Also my senior year, I started dating Erik and realized that he and I really clicked well and had a lot of good things in common. He made me want to be better and he helped me to grow and achieve more than anyone else I had ever dated. He made me laugh and comforted me and I was (and am) so impressed with how hard he works and what he stands for. I got really excited for him when he put in his papers and got his call. And then I realized (again) that I really wanted to serve.

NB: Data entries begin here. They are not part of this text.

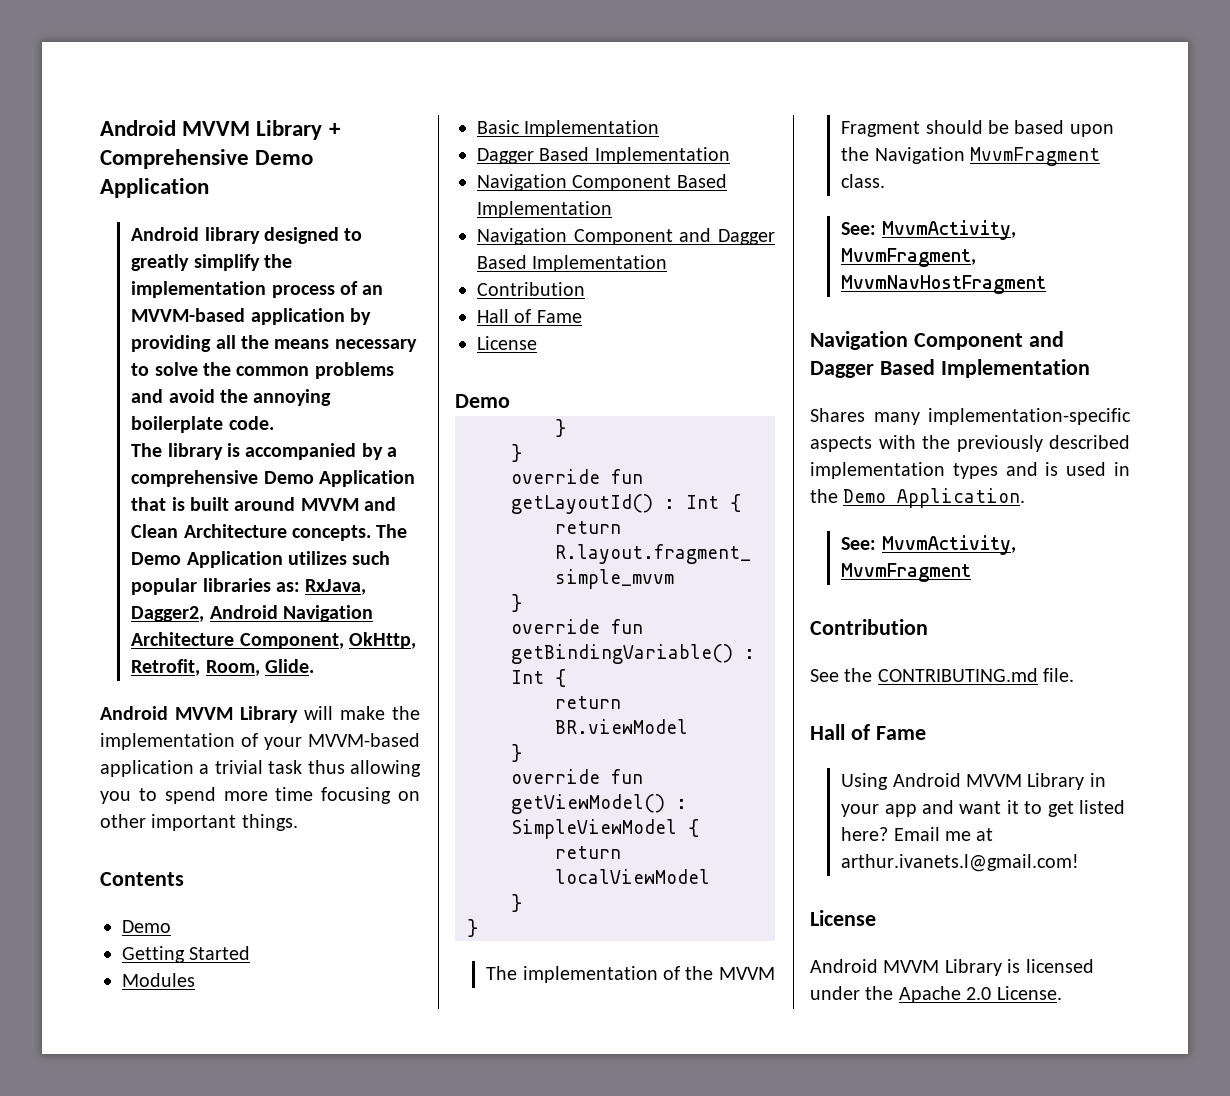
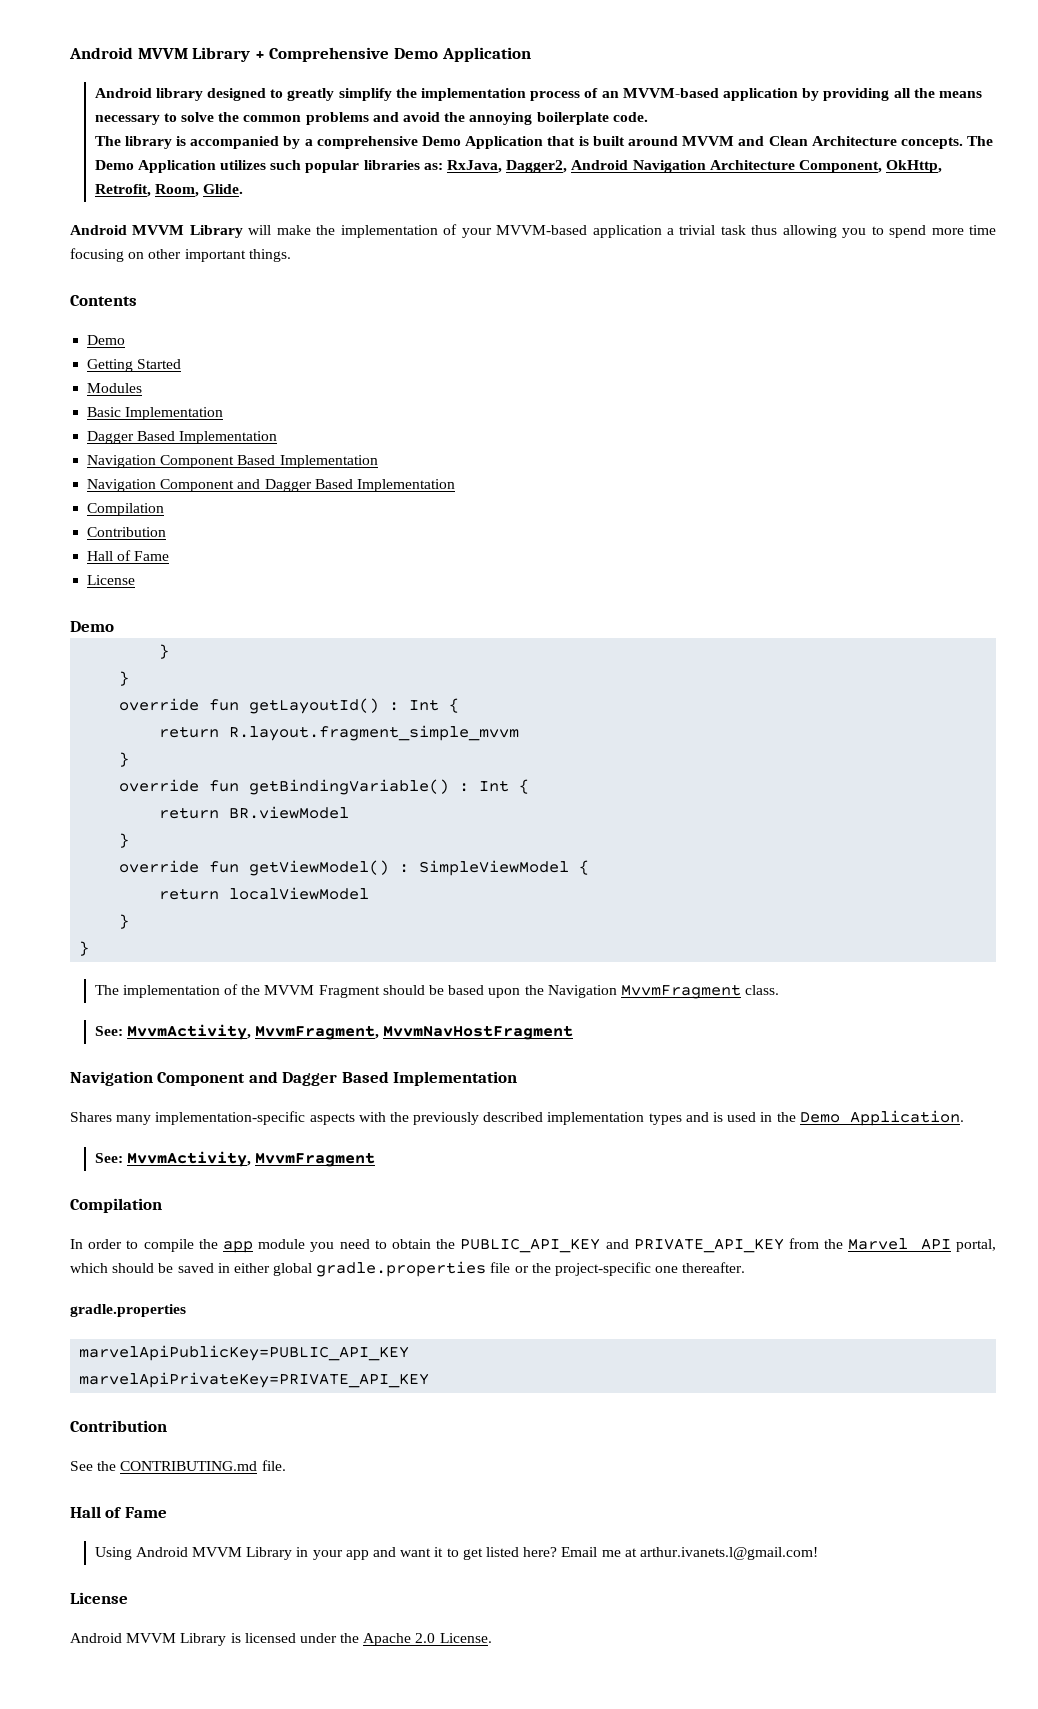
  Navigation Component Based Implementation
  Navigation Component and Dagger Based Implementation
+ Compilation
  See: MvvmActivity, MvvmFragment
+ Compilation
+ In order to compile the app module you need to obtain the PUBLIC_API_KEY and PRIVATE_API_KEY from the Marvel API portal, which should be saved in either global gradle.properties file or the project-specific one thereafter.
+ gradle.properties
+ marvelApiPublicKey=PUBLIC_API_KEY
+ marvelApiPrivateKey=PRIVATE_API_KEY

The day Erik opened his mission call I went home and finished filling out all of my papers, so that God would know that I was ready and willing. I also made appointments for the medical and dental portions of the paperwork. I kept praying and trying to see if it was what I should do, but all I got back was "Take it a step at a time." Specifically, the song Lead Kindly Light was repeated in my life over and over (I fasted on General Conference weekend last April and one of the first songs that MoTab sang was Lead Kindly Light. Right before the session started, as I was driving to Erik's house, I had a distinct impression that that song would be the answer to my fast.). I knew that I was supposed to go to Florida, and after that I only knew that God would let me know.

I went back and forth for a long time. One day I'd decide that I was going to serve and the next I decided that it made more sense for me to work and save money and get established. I made so many tentative plans. I was going to put in my papers ASAP. I was going to wait until right after Florida. I was going to wait until six months after Florida. I actually wasn't going to go at all. My poor family, and poor Erik, got so many mixed messages.

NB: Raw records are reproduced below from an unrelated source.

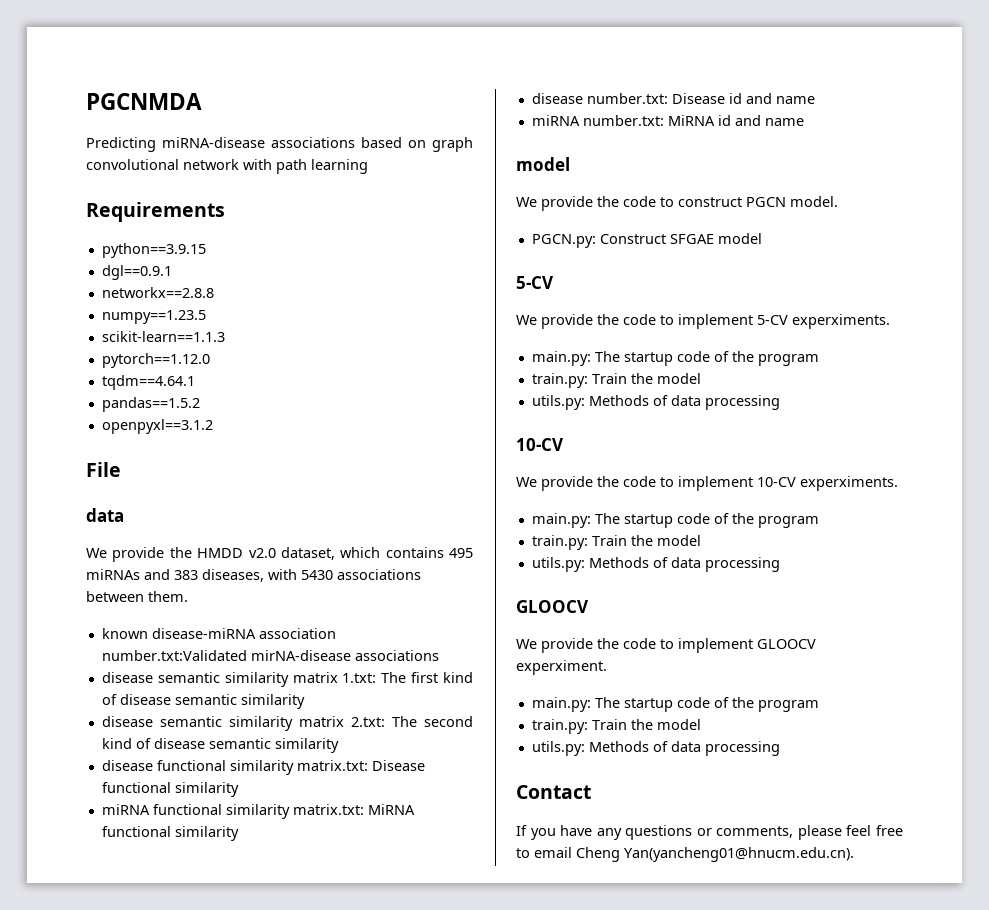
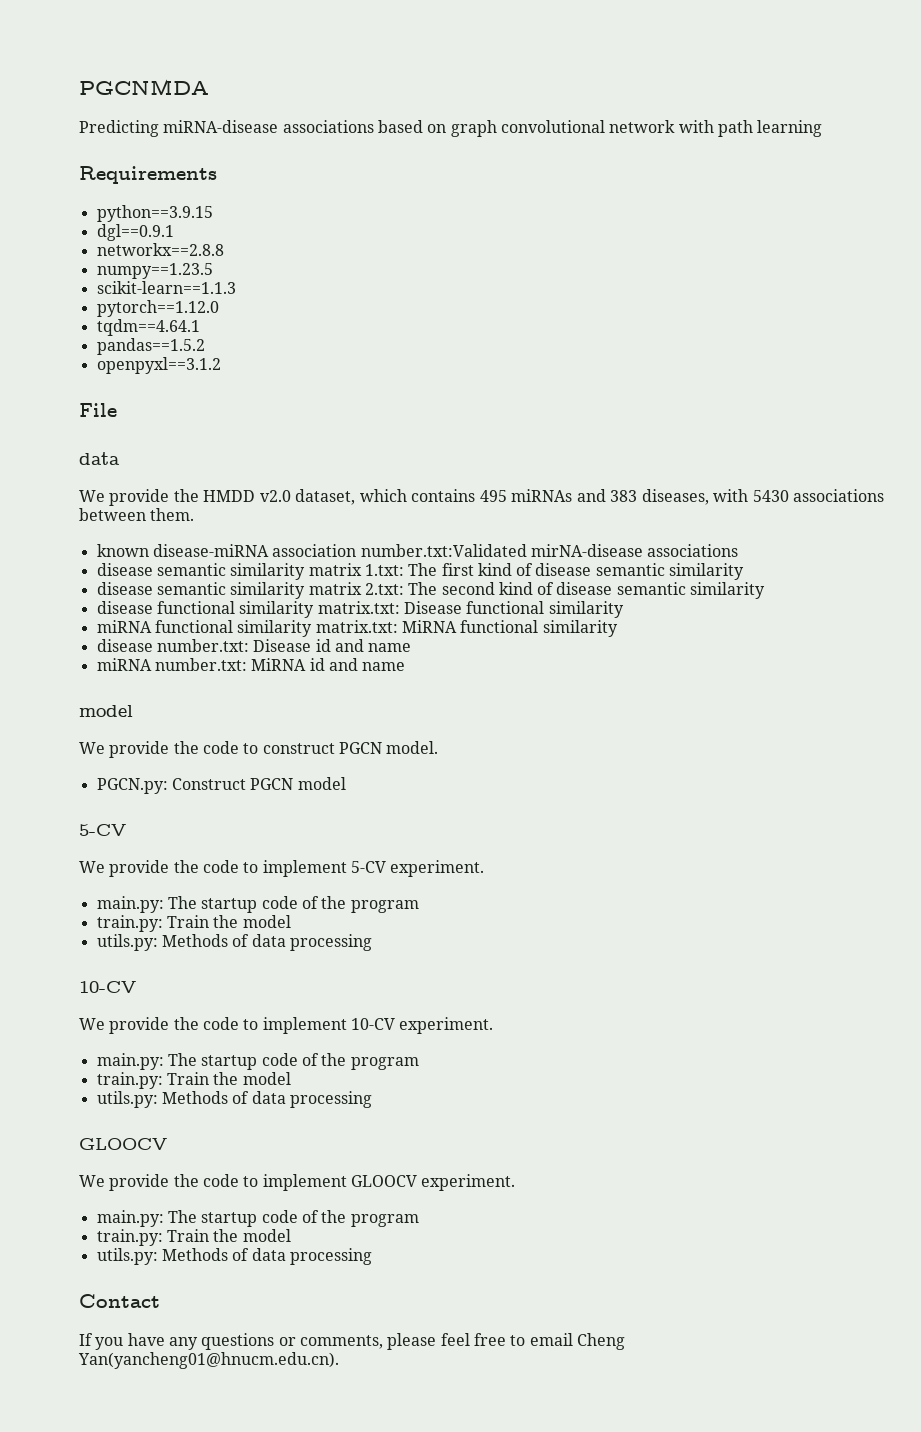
- PGCN.py: Construct SFGAE model
+ PGCN.py: Construct PGCN model
- We provide the code to implement 5-CV experximents.
+ We provide the code to implement 5-CV experiment.
- We provide the code to implement 10-CV experximents.
+ We provide the code to implement 10-CV experiment.
- We provide the code to implement GLOOCV experximent.
+ We provide the code to implement GLOOCV experiment.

In Florida I attended the ward for young single adults and felt awful. I left and as I was crying on my way home I felt like I needed to go to the family ward instead. The next week I did.

That Sunday was a missionary farewell. The songs we sang were "I'll Go Where You Want Me to Go," "With Humble Heart," "Called to Serve," and "Lord, I Would Follow Thee." I met with Bishop Beck that first Sunday so we could get to know each other. During the meeting I mentioned that I had mission papers but didn't know if I wanted to go or not. He really encouraged me to and I fasted about it again the next day and finally felt great about it. I talked to all of my extended family and asked if they would be able to help pay for me to go (because I had absolutely nothing saved) and they pulled together and figured it out.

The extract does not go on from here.